Among the lines below, keep only those from the one containing "[163,555,458,567] PAAS-TA-CAAS-JENKINS-BROKER ->" through the one containing "[565,85,940,98] PAAS-TA-CAAS-JENKINS-BROKER ->", and reproduce them exactly.

##### DATA EXTRACTS #####

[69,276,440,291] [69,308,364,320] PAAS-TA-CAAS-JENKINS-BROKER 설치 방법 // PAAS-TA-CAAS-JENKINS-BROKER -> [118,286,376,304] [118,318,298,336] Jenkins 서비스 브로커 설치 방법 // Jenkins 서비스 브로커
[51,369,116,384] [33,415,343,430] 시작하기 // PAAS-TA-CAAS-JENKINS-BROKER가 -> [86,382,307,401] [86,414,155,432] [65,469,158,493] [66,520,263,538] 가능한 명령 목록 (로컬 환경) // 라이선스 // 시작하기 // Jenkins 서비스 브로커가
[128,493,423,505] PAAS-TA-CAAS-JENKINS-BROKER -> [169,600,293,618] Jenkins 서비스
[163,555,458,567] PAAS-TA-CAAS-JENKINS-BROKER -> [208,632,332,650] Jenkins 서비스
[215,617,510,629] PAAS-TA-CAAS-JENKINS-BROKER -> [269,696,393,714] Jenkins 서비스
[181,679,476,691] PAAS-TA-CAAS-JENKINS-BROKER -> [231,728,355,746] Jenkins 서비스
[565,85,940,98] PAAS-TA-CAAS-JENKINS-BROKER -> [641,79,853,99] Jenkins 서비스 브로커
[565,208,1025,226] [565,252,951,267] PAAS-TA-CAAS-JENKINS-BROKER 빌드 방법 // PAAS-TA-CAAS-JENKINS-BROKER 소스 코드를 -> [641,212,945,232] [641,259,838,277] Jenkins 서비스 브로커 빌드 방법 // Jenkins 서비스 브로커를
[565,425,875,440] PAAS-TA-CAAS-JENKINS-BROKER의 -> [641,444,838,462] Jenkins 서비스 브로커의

#####
##### DATA EXTRACTS #####

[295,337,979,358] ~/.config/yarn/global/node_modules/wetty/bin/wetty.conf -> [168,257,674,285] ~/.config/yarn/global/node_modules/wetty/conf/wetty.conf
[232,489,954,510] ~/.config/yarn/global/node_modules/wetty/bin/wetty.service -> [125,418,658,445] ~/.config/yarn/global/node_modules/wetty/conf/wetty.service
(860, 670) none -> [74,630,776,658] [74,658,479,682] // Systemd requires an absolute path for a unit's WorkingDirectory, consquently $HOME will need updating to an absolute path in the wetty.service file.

#####
##### DATA EXTRACTS #####

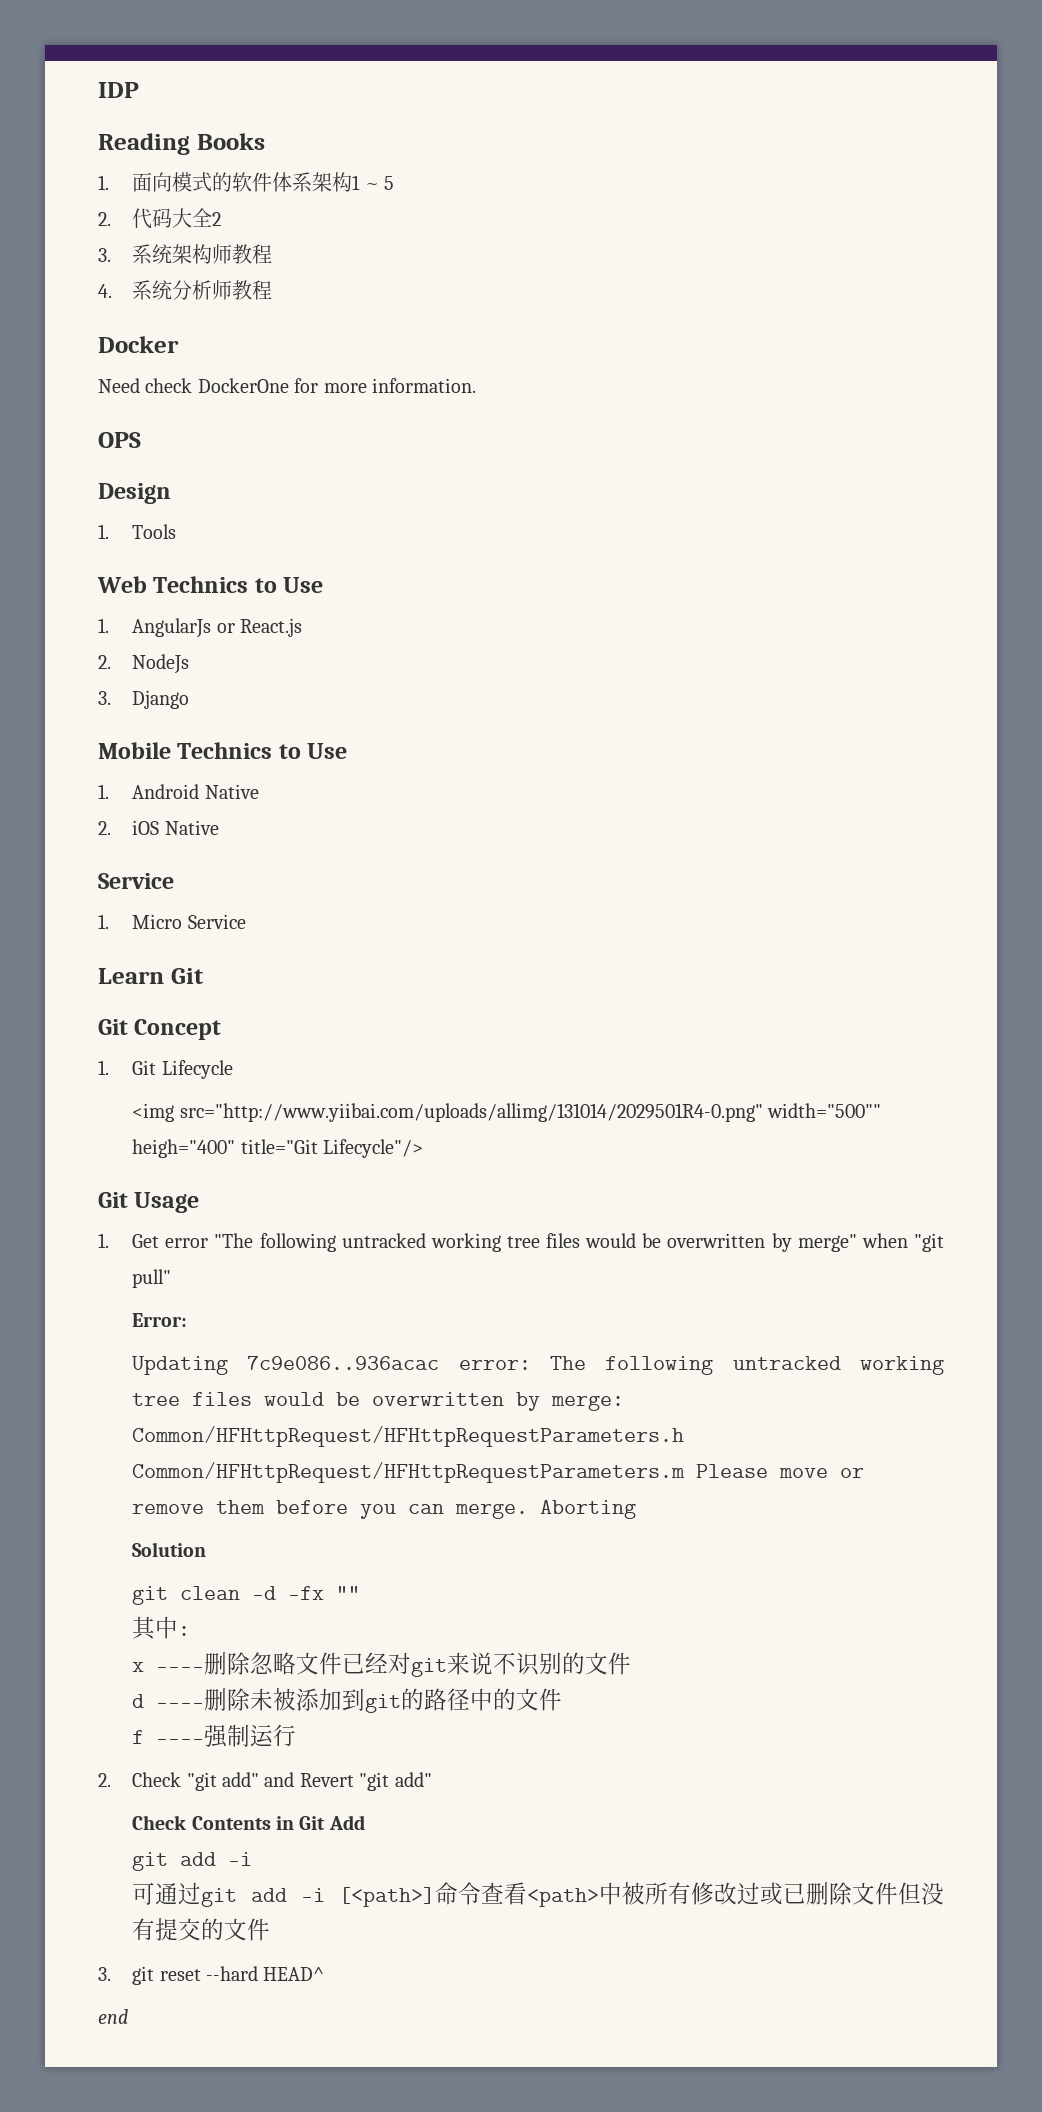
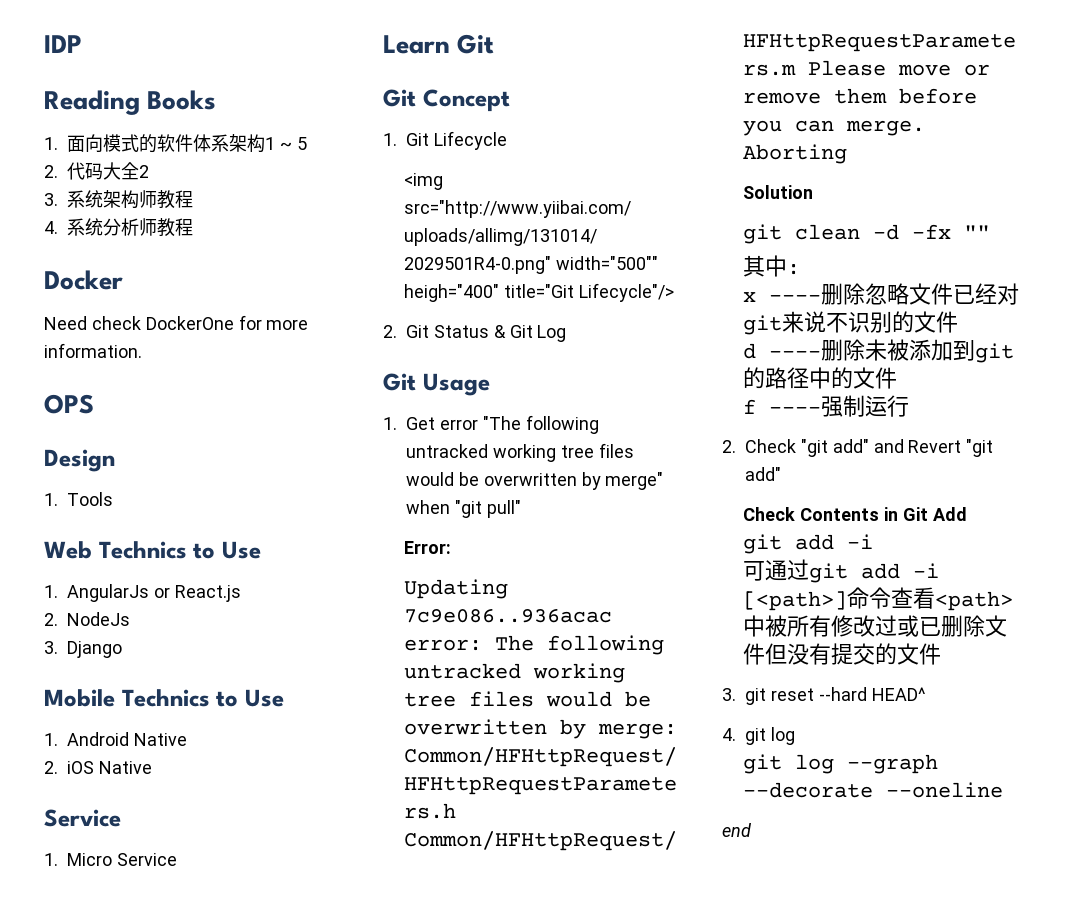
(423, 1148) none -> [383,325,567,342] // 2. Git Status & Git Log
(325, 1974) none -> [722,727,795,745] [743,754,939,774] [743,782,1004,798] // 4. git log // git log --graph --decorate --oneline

#####

_WRITTEN ANSWER:_
[163,555,458,567] PAAS-TA-CAAS-JENKINS-BROKER -> [208,632,332,650] Jenkins 서비스
[215,617,510,629] PAAS-TA-CAAS-JENKINS-BROKER -> [269,696,393,714] Jenkins 서비스
[181,679,476,691] PAAS-TA-CAAS-JENKINS-BROKER -> [231,728,355,746] Jenkins 서비스
[565,85,940,98] PAAS-TA-CAAS-JENKINS-BROKER -> [641,79,853,99] Jenkins 서비스 브로커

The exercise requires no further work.